Andrew Bingham, Enemy of the Peak District, has secured an imminent pre-Christmas Adjournment Debate on the Bypass, which will take place tomorrow in the House of Commons. An Adjournment Debate traditionally takes place as we understand it not before the Full House, but “in camera” as it were with any interested parties present, and a Ministerial representative from the Dept of Transport.

Incidentally, we don’t feel the MP has done much homework on the Bypass, so it will be interesting to know which version he turns up supporting, dependent perhaps on how he has been briefed (by whoever is lobbying him on all of this.) After all, there are plentiful versions of the road out there. Which one he is talking about – something he has never troubled himself to elaborate on up till now - may at last become clear. Mind you we wouldn’t bet on it! Over the past 12 months, Bingham has variously called the scheme the 'Glossop Bypass', 'Tintwistle Bypass' and now the 'Mottram-Tintwistle Bypass'. Little details like “where a particular road is to go” or the probable impacts on his constituents don’t really seem to matter in the remote and somewhat un-thought-out governmental world of Andrew Bingham MP.

At the outset we called the MP an “Enemy” because nobody who is not in some way adverse to iconic countryside would want to touch one blade of grass or animal habitat of the fragile Peak District, let alone plan to drive a road and urban sprawl through it. Its future seems far from secure whilst this guy is touting his trade.

Ironically, Bingham said in his maiden speech that he felt he represented the most “beautiful constituency” in the UK. We would not quite agree with that superlative but it is certainly one of the finest – I moved here 27 years ago and as it stands in a bypass-less state, I have never found anywhere better to live. Go out in the snowy wilderness now and who could be failed by such icy splendour.

I therefore marvel at his eagerness to undermine its status and make it mundane, suburban or desolate like so many of the urban areas it sits between. There is no accounting for MPs really - except perhaps expenses accounting - as it wasn’t any different with the late great Tom Levitt . They seem to talk up the beauty of their constituency and then lay plans for its demise.

Mr Bingham of course with his gracious lady companion, the MEP Emma McClarkin, did a foot tour of the constituency in his opposition days.

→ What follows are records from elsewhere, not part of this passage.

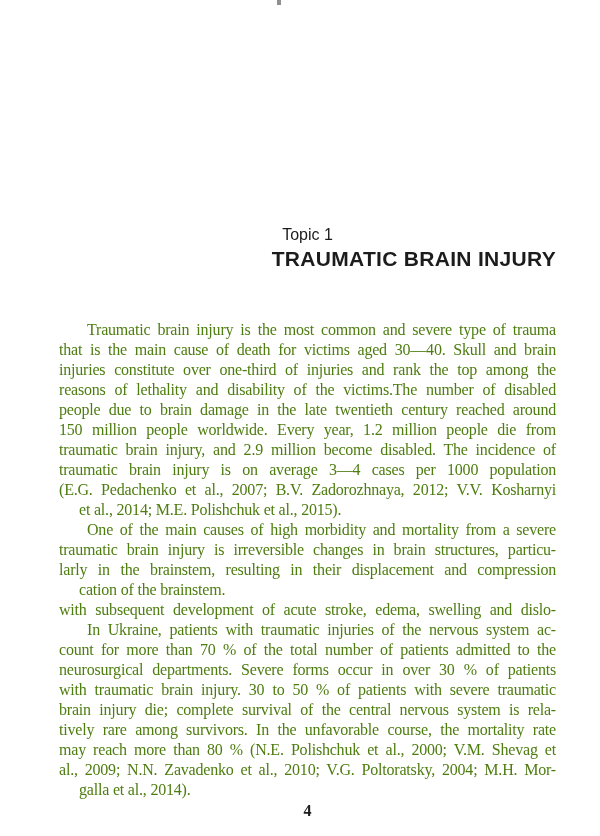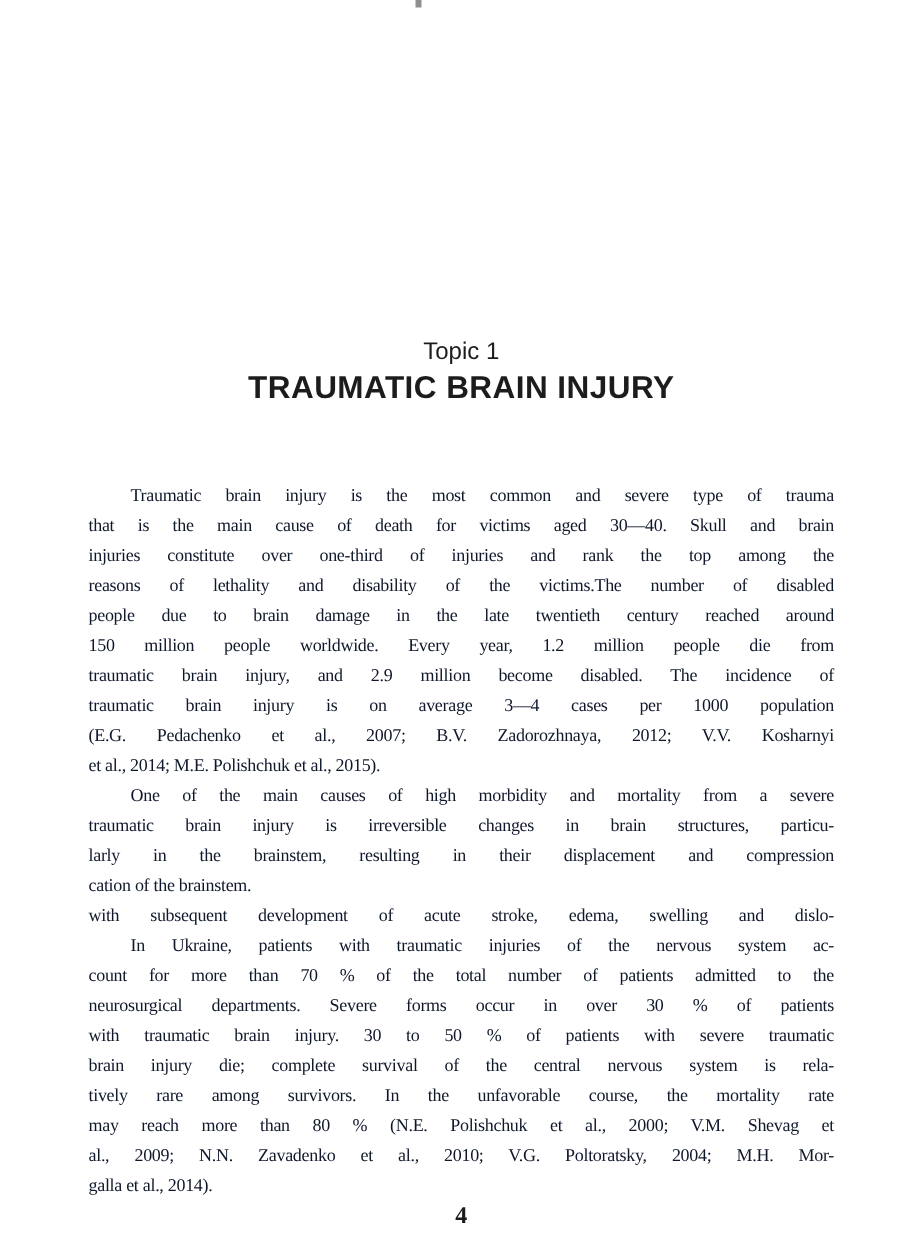"TRAUMATIC BRAIN INJURY" .main-title { text-align: none -> right }
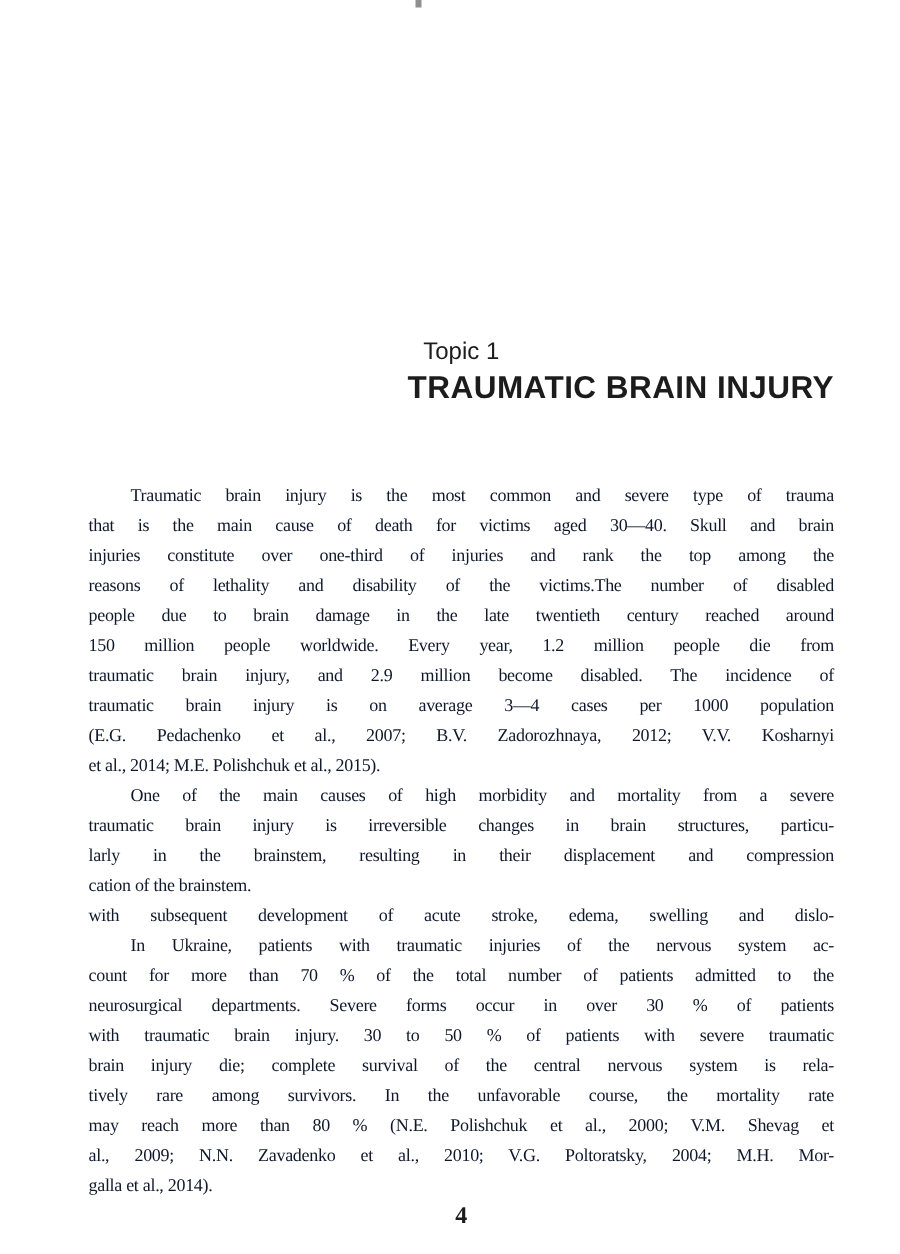"Traumatic brain injury is the" .body-text { color: #0f172a -> #4d7c0f; font-size: 12px -> 16px }
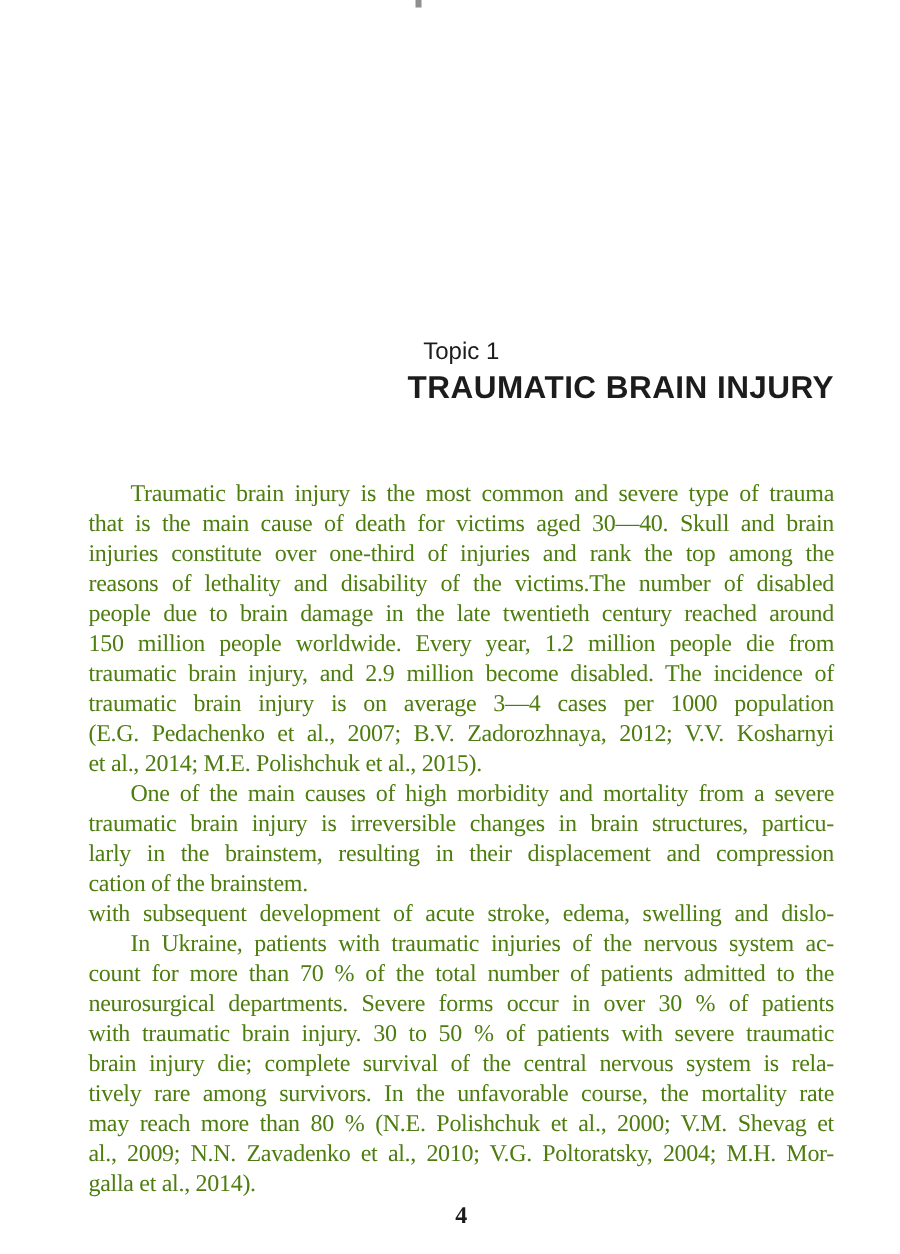"et al., 2014; M.E. Polishchuk" .line.last { margin-left: none -> 20px }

Those wilderness years were very considerable, so Mr Bingham being a bit of a one trick pony, this may be one one reason why he seeks to placate the road lobby to prolong his sinecure. No doubt in his travels he came across some very scenic and ecologically important scenes which he marked down then with a note “come back and destroy in the future”.

He probably identified all kinds of spectacular areas. Take my word for it, some of the proposed bypass routes under any sane constitution would have years ago been placed under conservation orders or put in the National Park. This should still be the case now, but our elected officials have quite other thoughts in mind. One could perhaps perceive Mr Bingham on his travels keeping his beady bespectacled eye open for particularly important landscapes such as these for some deforestation, or bulldozer work for a road. Now his time has come as MP, and seemingly nowhere is safe in the Peak District as he has pledged “not to let this issue rest”.

Well done Andrew Bingham, statesman and orator, what a great spectacle you are!